Global growth is projected to reach 3.9% in 2018 and 2019, but the expansion is becoming less even, and risks to the outlook are mounting, says the IMF in its July 2018 World Economic Outlook Update.
Among advanced economies, growth divergences between the US on one side, and Europe and Japan on the other, are widening. Growth is also becoming more uneven among emerging market and developing economies, reflecting the combined influences of rising oil prices, higher yields in the US, sentiment shifts following escalating trade tensions, and domestic political and policy uncertainty
Advanced economy growth is expected to remain above trend at 2.4% in 2018—similar to 2017—before easing to 2.2% in 2019.
In the US, near-term momentum in the economy is expected to strengthen temporarily, with growth projected at 2.9% in 2018 and 2.7% in 2019. Substantial fiscal stimulus together with already-robust private final demand will lift output further above potential and lower the unemployment rate below levels last registered 50 years ago, creating additional inflationary pressures. Imports are set to pick up with stronger domestic demand, increasing the US current account deficit and widening excess global imbalances.

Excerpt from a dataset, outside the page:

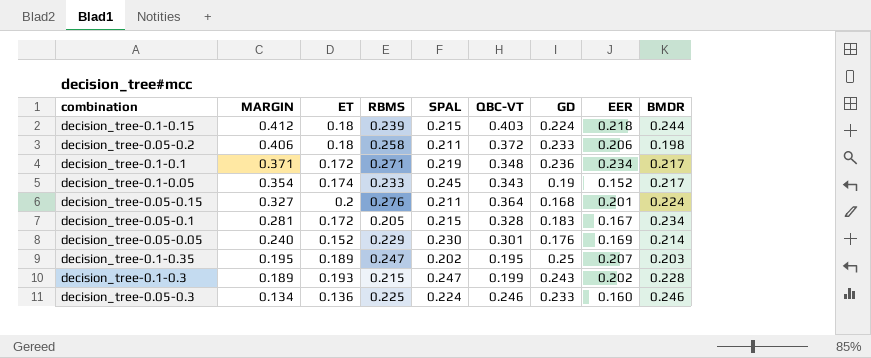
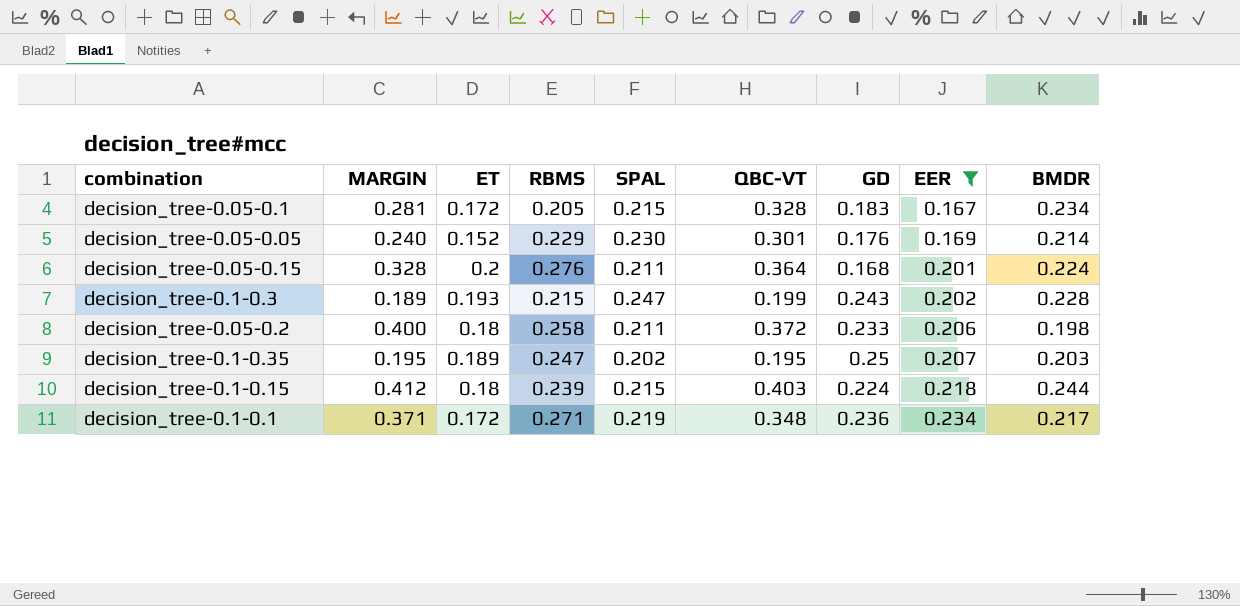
filter: none -> EER >= 0.167
row order: MARGIN descending -> EER ascending
decision_tree-0.05-0.15 | MARGIN: 0.327 -> 0.328
decision_tree-0.05-0.2 | MARGIN: 0.406 -> 0.400

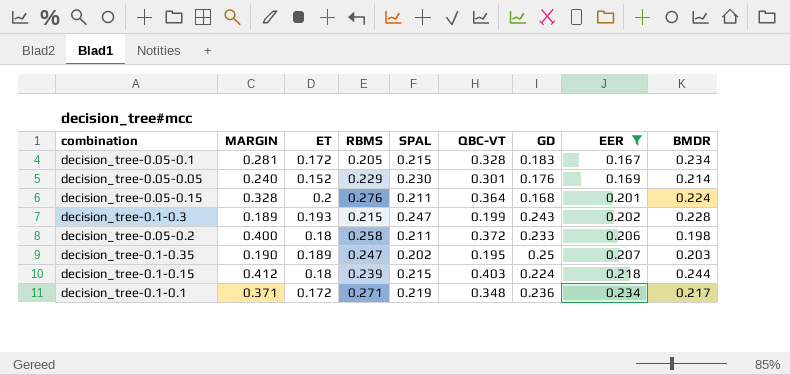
decision_tree-0.1-0.35 | MARGIN: 0.195 -> 0.190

Growth in the euro area economy is projected to slow gradually from 2.4% in 2017 to 2.2% in 2018 and to 1.9% in 2019.
The growth forecast for Japan has been marked down to 1.0% for 2018 following a contraction in the first quarter, owing to weak private consumption and investment. The economy is expected to strengthen over the remainder of the year and into 2019, aided by stronger private consumption, external demand, and investment.
Emerging and Developing Asia is expected to maintain its robust performance, growing at 6.5% in 2018–19.
Growth in China is projected to moderate from 6.9% in 2017 to 6.6% in 2018 and 6.4% in 2019, as regulatory tightening of the financial sector takes hold and external demand softens.
India’s growth rate is expected to rise from 6.7% percent in 2017 to 7.3% in 2018 and 7.5% in 2019, as drags from the currency exchange initiative and the introduction of the goods and services tax fade.
Growth in the ASEAN-5 group of economies (that is, Indonesia, Malaysia, Philippines, Thailand, and Vietnam) is expected to stabilise at around 5.3% as domestic demand remains healthy and exports continue to recover.
The report points out that the balance of risks has shifted further to the downside, including in the short term. The recently announced and anticipated tariff increases by the US and retaliatory measures by trading partners have increased the likelihood of escalating and sustained trade actions. These could derail the recovery and depress medium-term growth prospects, both through their direct impact on resource allocation and productivity and by raising uncertainty and taking a toll on investment.
Avoiding protectionist measures and finding a cooperative solution that promotes continued growth in goods and services trade remain essential to preserve the global expansion, says the Update. Policies and reforms should aim at sustaining activity, raising medium-term growth, and enhancing its inclusiveness. But with reduced slack and downside risks mounting, many countries need to rebuild fiscal buffers to create policy space for the next downturn and strengthen financial resilience to an environment of possibly higher market volatility.